As compared to phlebography as the reference gold standard to exclude and diagnose proximal DVT, the sensitivity of compression ultrasound (CUS) is 97% for proximal DVT [50]. CUS has many advantages over phlebography [49-51]. It is noninvasive, simple, easy to repeat, relatively inexpensive, and free of complications. It is safe to limit CUS estimation to the sub-popliteal, popliteal, and femoral veins for the diagnosis of symptomatic proximal DVT [49,50], but there are two main pitfalls (disadvantages) of proximal CUS [51]. First, calf vein thrombosis will be overlooked by CUS in the popliteal and femoral region. About one fourth to one third of calf vein thrombosis (CVT) may progress to proximal DVT within one week indicating the need to repeat CUS after one week. Second, isolated thrombi in the iliac and femoral veins within the adductor canal are relatively rare but difficult to detect and therefore overlooked by CUS in symptomatic patients with suspected DVT (Figure 3). In 1072 outpatients with a first suspicion of DVT in 5 management studies, the incidence of DVT on a venogram ranged from 26 to 46% for proximal DVT (popliteal and upper leg) and from 4 to 10% for CVT [48,51]. About a fourth of CVT extends into the proximal veins within a few days to 1 week. In 1998, Cogo et al and others extended CUS to all segments of the common femoral, femoral poplplitea and subpopliteal regin (E-CUS, Figure 4) [51,52]. After a first negative CUS overlooking CVT in routine daily practice, a repeated CUS iin prospective management studies will become positive in 2 to 3% within 1 week [53]. Five management studies indeed showed that the posttest incidence of VTE after a first negative CUS ranged from 1.7 to 3.0% indicating a NPV 98.3 to 97% [48,50].

Figure 4: Distribution of deep vein thrombosis (DVT) in 562 patients with a documented DVT on venogram (Prandoni et al. [49]).

Clinical score

The distribution of the Wells clinical score estimates of DVT in the different clinical score groups from 10 studies of outpatients with suspected DVT revealed that the proportion of patients belonging to the low clinical score group was the highest when the overall prevalence of DVT was the lowest (<20%) and vice versa [47,48]. The overall prevalence of DVT ranged from18 to 14%. The relative frequency of documented DVT by CUS in the low, moderate and high Wells score ranged from 2.6-14%, from 17-56%, and from 32-76% respectively [47,48,51]. Accurate differentiation between alternative diagnosis (AD) and DVT or the absence of both in outpatients with suspected DVT by clinical assessment according to Wells scores is subjective, depends on experienced supervision by highly specialized clinicians in carefully controlled clinical settings, and appears absolutely not to be reproducible in multidisciplinary settings in hospitals or in multicenter clinical trials.
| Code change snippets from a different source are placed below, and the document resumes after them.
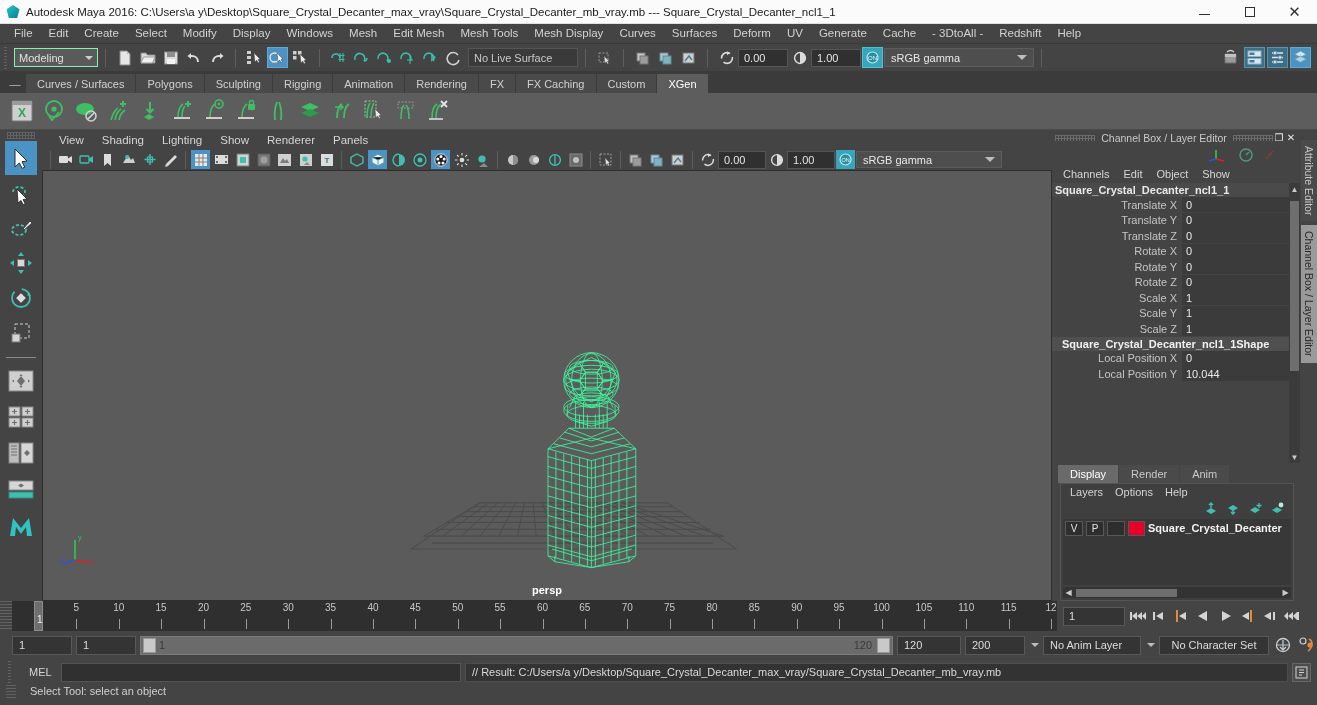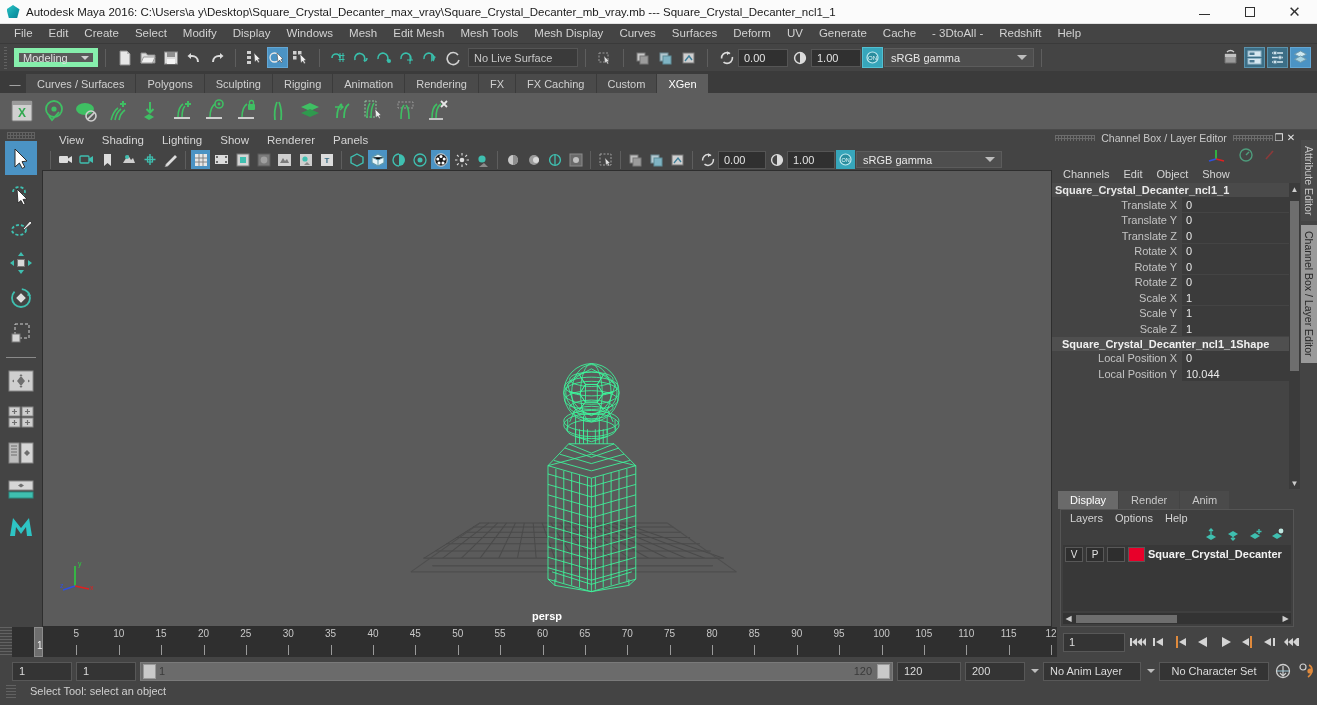--- a/index.html
+++ b/index.html
@@ -54,7 +54,7 @@
       background-size: 3px 3px; background-position: 2px 0; background-repeat: repeat-y;
       opacity:.8; flex:none; }
   .sel-combo {
-    width: 84px; height: 19px; background: #5a5a5a; border: 5px solid #86efac;
+    width: 84px; height: 19px; background: #5a5a5a; border: 1px solid #86efac;
     display: flex; align-items: center; padding: 0 4px; font-size: 11px; color:#e0e0e0;
     margin-left: 3px; position: relative;
   }

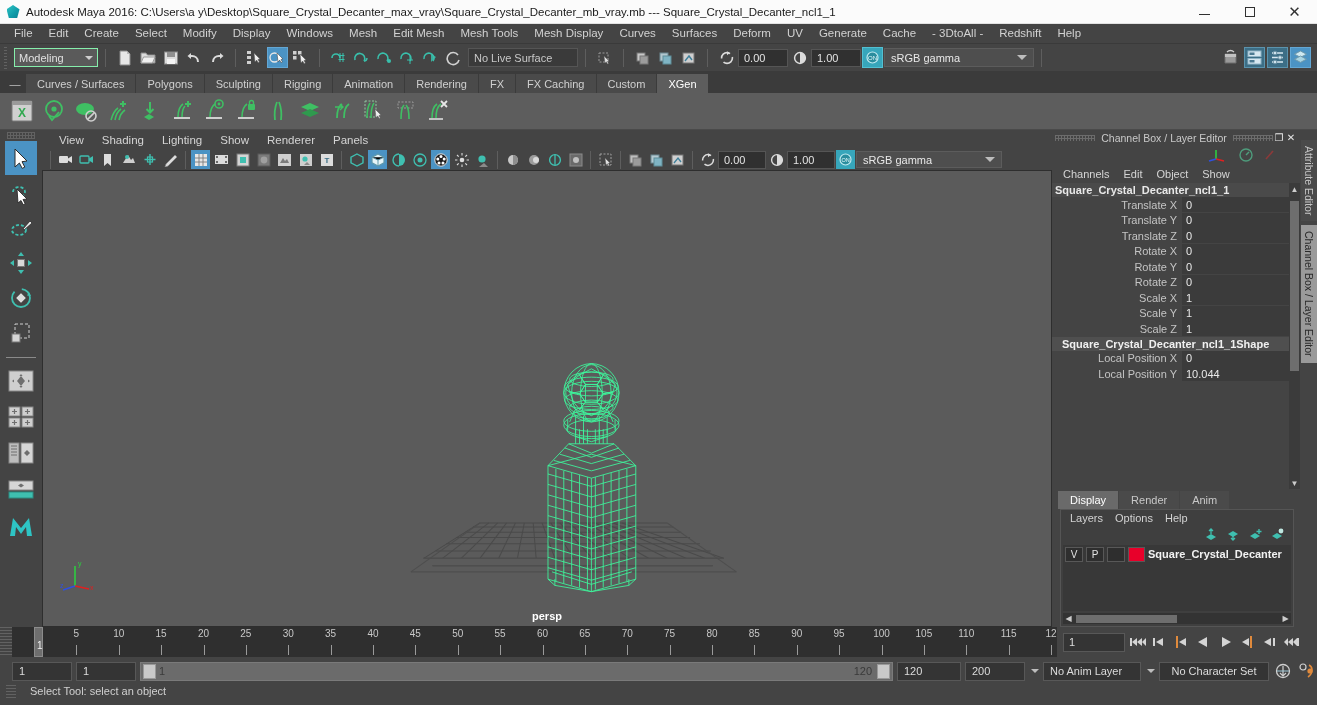--- a/index.html
+++ b/index.html
@@ -1258,6 +1258,18 @@
     </div>
   </div>
 
+  <div class="cmdrow">
+    <div class="grip"></div>
+    <div class="mel-label">MEL</div>
+    <input class="mel-input" type="text" value="" style="">
+    <div class="mel-result">// Result: C:/Users/a y/Desktop/Square_Crystal_Decanter_max_vray/Square_Crystal_Decanter_mb_vray.mb</div>
+    <div class="mel-btn">
+      <svg width="13" height="13" viewBox="0 0 13 13">
+          <rect x="1" y="1" width="11" height="11" fill="none" stroke="#d2d2d2" stroke-width="1"></rect>
+          <path d="M4 4h5M4 6.5h5M4 9h3" stroke="#d2d2d2" stroke-width="1"></path>
+        </svg>
+    </div>
+  </div>
 
   <div class="helpline">
     <div class="help-grip"></div>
Consequently we decided in 1998 the elimination of the “score of minus 2 for AD (Table 2) in our prospective DVT management study of more than 2000 outpatients with suspected DVT referred to our medical diagnostic center in Rotterdam between 2005 and 2012 to exclude or diagnose DVT and AD (Figures 5-7, manuscripts in preparation). In these prospective DVT studies we used the Rotterdam clinical score assessment as a fill-in form (Table 2) at time of DVT and AD exclusion and diagnosis in the primary care setting of a medical diagnostic laboratory (equivalent to outpatient hospital setting). ADs) like Baker’s cyst etc. has been scored in 1997 by Wells et al as minus 2 points (AD-2). This AD-minus 2 scoring procedure is not reproducible in daily clinical hospital and outpatient practice and unreliable as compared to complete CUS (CCUS) evaluation [47,48,51-56]. According to the Rotterdam modification a score of 0 (asymptomatic) means a low probability, a score of 1 or 2 a moderate probability, and a score of 3 or more a high probability for DVT (Table 2).

Figure 5: Safe and effective exclusion and diagnosis of deep vein thrombosis by objective testing: complete compression ultrasonography (CCUS) followed by a qualitative or quantitative D-dimer test.
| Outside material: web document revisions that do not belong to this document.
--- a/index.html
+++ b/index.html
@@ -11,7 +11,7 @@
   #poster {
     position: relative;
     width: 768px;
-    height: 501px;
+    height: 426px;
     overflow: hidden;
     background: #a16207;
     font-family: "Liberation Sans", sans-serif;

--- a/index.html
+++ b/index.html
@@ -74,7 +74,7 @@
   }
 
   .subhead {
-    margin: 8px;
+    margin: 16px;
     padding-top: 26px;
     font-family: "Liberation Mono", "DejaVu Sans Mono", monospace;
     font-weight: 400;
Figure 6: Out of 1330 with suspected DVT a 1st E-CUS was negative in 1059, and positive for DVT in 271: 20.3% and 2nd CUS was performed in 641 patients and proved to be positive in 26 (4.0%) with an overall prevalence of DVT in 297 of 1330 (22.3%): 18% proximal DVT and 2.4% distal DVT on E-CUS. The sensitity of the rapid ELISA (VIDASR) D-dimer test is 99.3% at a specifity of 36.2% irrespective of clinical score. The NPV of a negative 1st CUS and a rapid ELISA (VIDASR) D-dimer test of less than 1000 ng/mL was 99.1% at a specificty of 66.9% irrespective of clinical score. At time of a negative 1st CUS for DVT in 1059 outpatients, the CUS was positive for the following alternative diagnoses in 140 (13%): Bakers cyste, muscle hematoma or old DVT in 62 (5.8%), superficial vein thrombosis (SVT) without DVT in 78 (7.4%), and leg edema or varices in 17%. Repeated CUS was positive in 6% of SVT (manuscript in preparation).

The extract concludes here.